JB,SENGETI - Sengketa tapal batas antara Desa Puding dan Desa Pulau Mentaro kembali memanas. Konflik lama yang tak kunjung menemukan kepastian hukum itu kini memicu ketegangan baru di lapangan, menyusul dugaan pelanggaran kesepakatan bersama yang justru tak memiliki kekuatan sanksi.
Akar persoalan masih bertumpu pada ketidakjelasan batas administratif desa sebagaimana tertuang dalam Peraturan Bupati Muaro Jambi Nomor 16 Tahun 2018. Regulasi tersebut dinilai belum mampu memberi kepastian wilayah, khususnya di areal eks PT RKK yang hingga kini sama-sama diklaim.

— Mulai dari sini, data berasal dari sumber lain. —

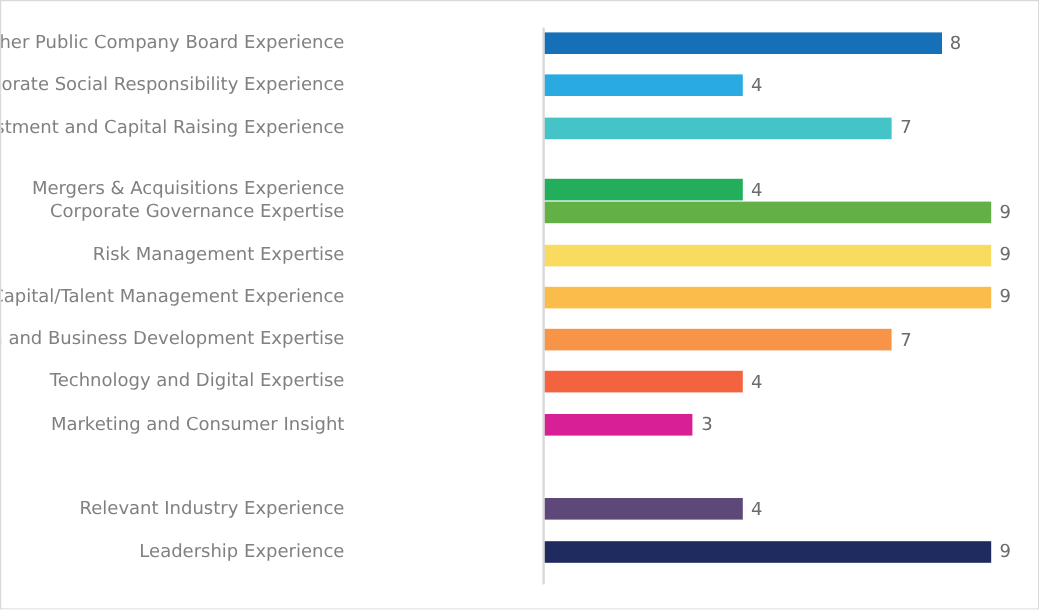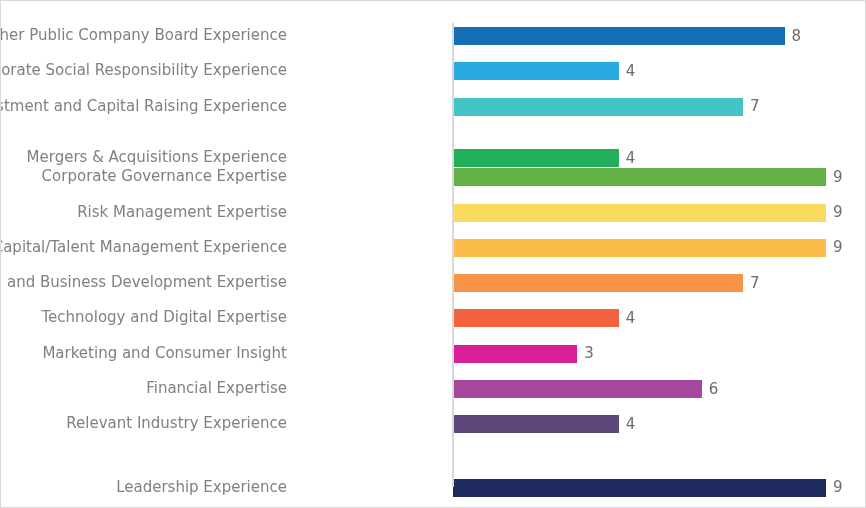--- a/index.html
+++ b/index.html
@@ -144,13 +144,6 @@
           <span class="value-label" style="color: rgb(107, 107, 107);">3</span>
         </div>
       </div>
-      <div class="bar-row" style="top: 379px; height: 18px;">
-        <div class="cat-label" style="color: rgb(128, 128, 128); top: 0px;">Financial Expertise</div>
-        <div class="bar-wrap">
-          <span class="bar" style="background: rgb(166, 71, 159); width: 248.667px; height: 18px;"></span>
-          <span class="value-label" style="color: rgb(107, 107, 107);">6</span>
-        </div>
-      </div>
       <div class="bar-row" style="top: 414.3px; height: 18px;">
         <div class="cat-label" style="color: rgb(128, 128, 128); top: 0px;">Relevant Industry Experience</div>
         <div class="bar-wrap">

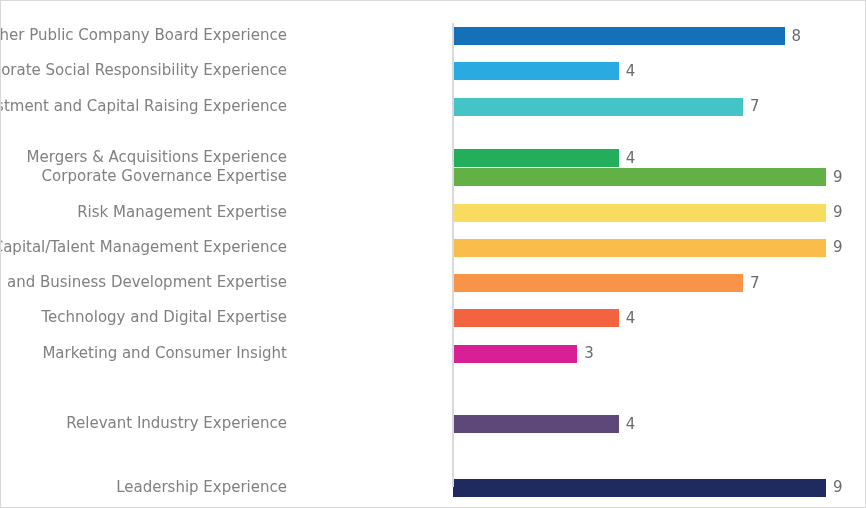--- a/index.html
+++ b/index.html
@@ -151,7 +151,7 @@
           <span class="value-label" style="color: rgb(107, 107, 107);">4</span>
         </div>
       </div>
-      <div class="bar-row" style="top: 449.6px; height: 18px; margin-top: 28px;">
+      <div class="bar-row" style="top: 449.6px; height: 18px;">
         <div class="cat-label" style="color: rgb(128, 128, 128); top: 0px;">Leadership Experience</div>
         <div class="bar-wrap">
           <span class="bar" style="background: rgb(31, 42, 94); width: 373px; height: 18px;"></span>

Kekecewaan warga Desa Puding kian memuncak. Mereka mempertanyakan legitimasi dua kesepakatan tertulis yang sebelumnya diteken kedua desa bersama Pemerintah Kabupaten Muaro Jambi sepanjang 2025. Kesepakatan pertama ditandatangani pada 9 Juli 2025 dan ditegaskan kembali melalui Berita Acara Mediasi Penyelesaian Masalah Batas Desa pada 9 Desember 2025.
Salah satu poin krusial dalam dokumen tersebut menyebutkan larangan bagi kedua desa untuk melakukan aktivitas apa pun di kawasan sengketa, serta kewajiban menjaga situasi tetap aman dan kondusif. Namun di lapangan, warga Puding mengaku masih mendapati aktivitas warga Pulau Mentaro di wilayah yang mereka klaim.
“Kalau kesepakatan sudah ditandatangani bersama pemerintah daerah, lalu dilanggar, apa konsekuensinya? Itu yang tidak jelas. Kesepakatan ini seolah tak punya daya paksa,” tegas Kepala Desa Puding, Dewi Kurniawan.
Polemik ini mendapat respons dari Pemerintah Kabupaten Muaro Jambi. Asisten I Bupati Muaro Jambi, Indra, mengakui bahwa dokumen kesepakatan tersebut memang tidak memuat klausul sanksi bagi pihak yang melanggar.
“Di dalam berita acara itu memang tidak dibunyikan soal sanksi. Hanya disebutkan kedua belah pihak tidak boleh beraktivitas di lokasi. Kalau ada pelanggaran, nanti akan kita rapatkan kembali dengan tim,” ujarnya.
Indra menyebut pemerintah daerah akan memanggil Kesbangpol serta Tim Terpadu untuk menindaklanjuti laporan masyarakat. Namun hingga kini, dirinya mengaku belum turun langsung ke lokasi sengketa.
“Nanti kita lihat lagi kesepakatannya seperti apa. Waktu itu saya yang memimpin dan menandatangani,” tambahnya.
Minimnya kepastian hukum dan absennya sanksi tegas dinilai berpotensi memperlebar konflik horizontal di tengah masyarakat. Hingga saat ini, persoalan batas wilayah Desa Puding dan Desa Pulau Mentaro masih menggantung, sementara warga mendesak pemerintah daerah segera mengambil langkah konkret agar konflik tidak berubah menjadi gesekan terbuka antarwarga.